▸ WORK TASK:
In the records below, find each line that holds "none" and return it.

▸ Change detection outputs:
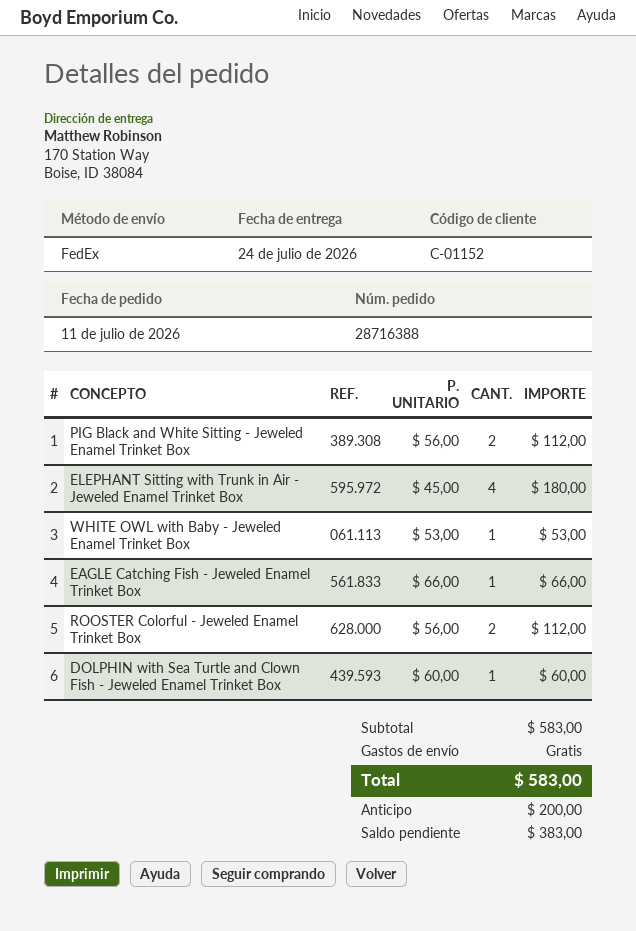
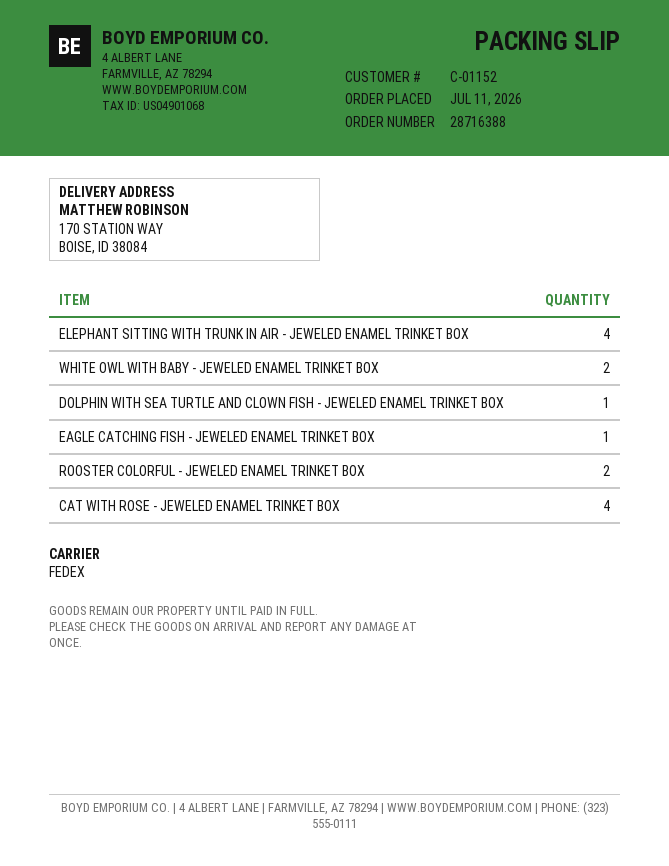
PIG Black and White Sitting - Jeweled Enamel Trinket Box: 2 -> none
WHITE OWL with Baby - Jeweled Enamel Trinket Box: 1 -> 2
CAT WITH ROSE - JEWELED ENAMEL TRINKET BOX: none -> 4

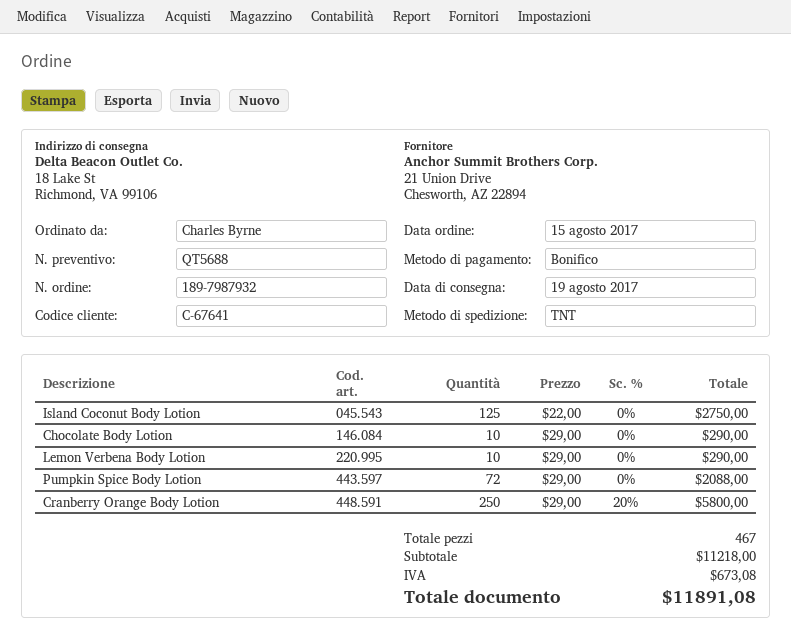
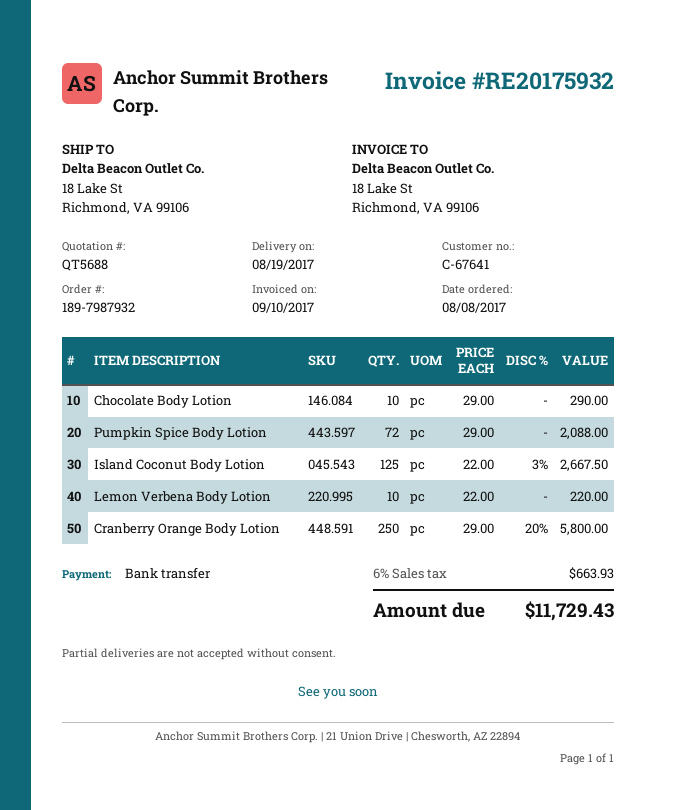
order date: 2017-08-15 -> 2017-08-08
Island Coconut Body Lotion: 125 x 22.00 = 2750.00 -> 125 x 22.00 - 3% = 2667.50
Lemon Verbena Body Lotion: 10 x 29.00 = 290.00 -> 10 x 22.00 = 220.00
tax: 673.08 -> 663.93
total: 11891.08 -> 11729.43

▸ SOLUTION BELOW:
PIG Black and White Sitting - Jeweled Enamel Trinket Box: 2 -> none
CAT WITH ROSE - JEWELED ENAMEL TRINKET BOX: none -> 4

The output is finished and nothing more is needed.